## Assigned task
Below are several records. Retype exactly those lines running from the one with "- The analysis" through the one with "with Neurolucida software.", end lines included, and no others.

## Provided data

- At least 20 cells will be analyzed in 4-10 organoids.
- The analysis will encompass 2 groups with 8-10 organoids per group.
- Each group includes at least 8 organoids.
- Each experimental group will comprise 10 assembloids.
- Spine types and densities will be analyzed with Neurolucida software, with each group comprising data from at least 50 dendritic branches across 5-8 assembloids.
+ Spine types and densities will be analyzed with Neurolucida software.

* * *

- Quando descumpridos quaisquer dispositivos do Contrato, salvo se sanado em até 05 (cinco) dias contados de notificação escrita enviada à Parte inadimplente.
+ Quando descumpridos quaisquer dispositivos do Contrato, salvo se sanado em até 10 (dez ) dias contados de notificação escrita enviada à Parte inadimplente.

## Problem solution
- The analysis will encompass 2 groups with 8-10 organoids per group.
- Each group includes at least 8 organoids.
- Each experimental group will comprise 10 assembloids.
- Spine types and densities will be analyzed with Neurolucida software, with each group comprising data from at least 50 dendritic branches across 5-8 assembloids.
+ Spine types and densities will be analyzed with Neurolucida software.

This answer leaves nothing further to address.